Frequently asked questions
- What is a line review in CPG sales?
- A line review is a retailer's periodic, whole-portfolio evaluation of a supplier's full range — every SKU, not just a single new item — covering performance, distribution compliance, and what changes for the year ahead. This skill builds the presentation a supplier brings into that meeting, structured so every SKU in the range gets addressed rather than buried behind the newest launch.

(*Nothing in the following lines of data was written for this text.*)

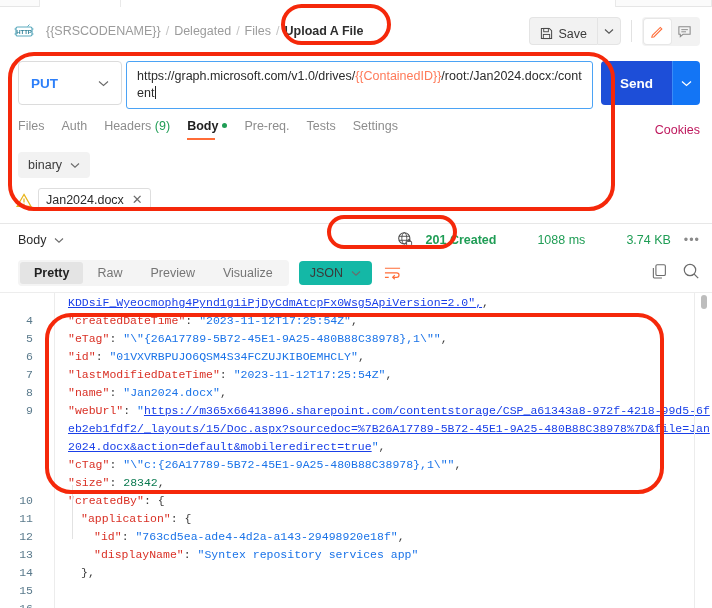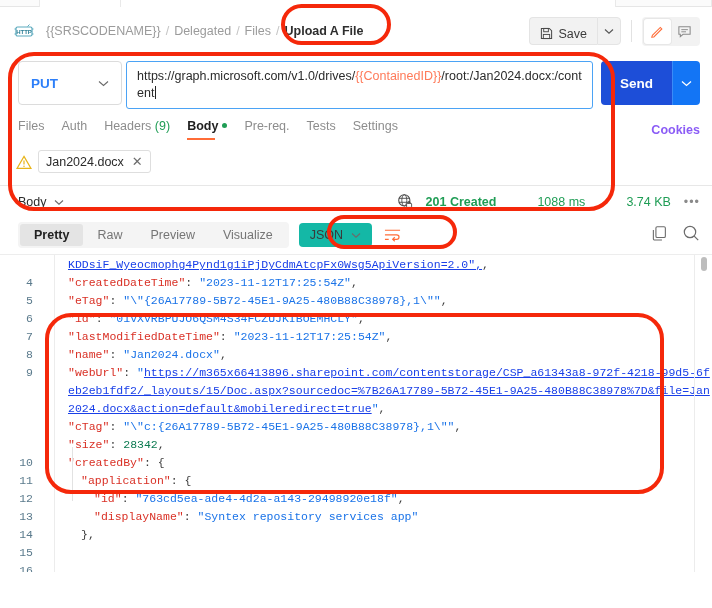--- a/index.html
+++ b/index.html
@@ -100,7 +100,7 @@
     display: inline-block; width: 5px; height: 5px; border-radius: 50%;
     background: #1f9d55; margin-left: 4px; vertical-align: 2px;
   }
-  .cookies { margin-left: auto; color: #8b5cf6; font-weight: bold; cursor: pointer; }
+  .cookies { margin-left: auto; color: #be185d; font-weight: normal; cursor: pointer; }
 
   
   .bodytype { padding: 12px 0 0 18px; }

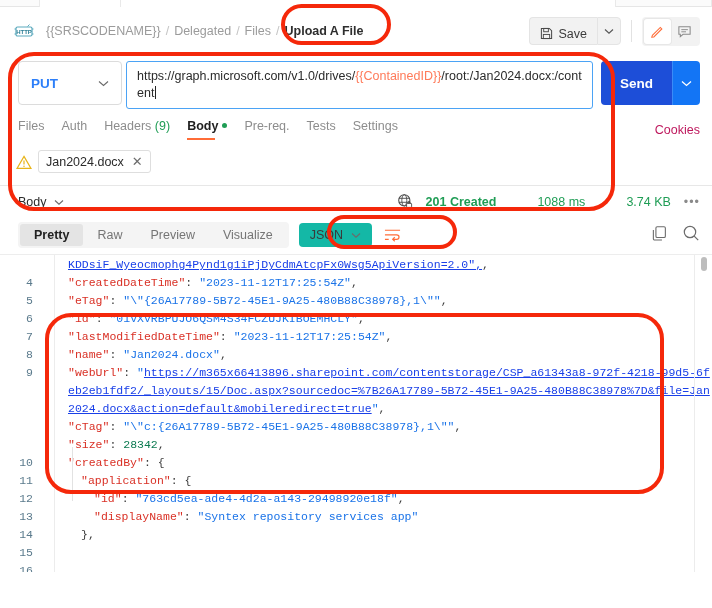--- a/index.html
+++ b/index.html
@@ -280,6 +280,14 @@
     <div class="cookies">Cookies</div>
   </div>
 
+  <div class="bodytype">
+    <div class="pill">
+      <span>binary</span>
+      <svg width="10" height="7" viewBox="0 0 10 7">
+          <path d="M1 1.5 L5 5.2 L9 1.5" fill="none" stroke="#6b6b6b" stroke-width="1.1"></path>
+        </svg>
+    </div>
+  </div>
 
   <div class="filerow">
     <span class="warn-tri">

- How is this different from the Retailer Sell-In Story skill?
- The Retailer Sell-In Story builds the persuasive narrative for one new product or idea going into an existing buyer relationship. This skill covers the whole existing range in the recurring line review format — every current SKU gets a performance read, not just the item you're most excited about. Use the sell-in story to pitch a single new listing; use this to prepare for the periodic review of everything you already sell into that retailer.
- Which AI models can run this prompt?
- Any capable chat model — ChatGPT, Claude, or Google Gemini. The prompt is model-agnostic, so paste it directly, save it as a Custom GPT, or store it as a reusable skill so every periodic line review across your retailer accounts follows the same full-range discipline.
- What if I only have velocity data for some SKUs?
- Provide whatever performance data you have per SKU, even if it's inconsistent across the range — the skill will build the strongest read it can from what's actually available and flag which SKUs need real numbers before the meeting, rather than inventing velocity or facing figures to fill the gaps. A partial data set is still enough to structure the full-range narrative; it just means some sections lean more on directional notes than hard numbers.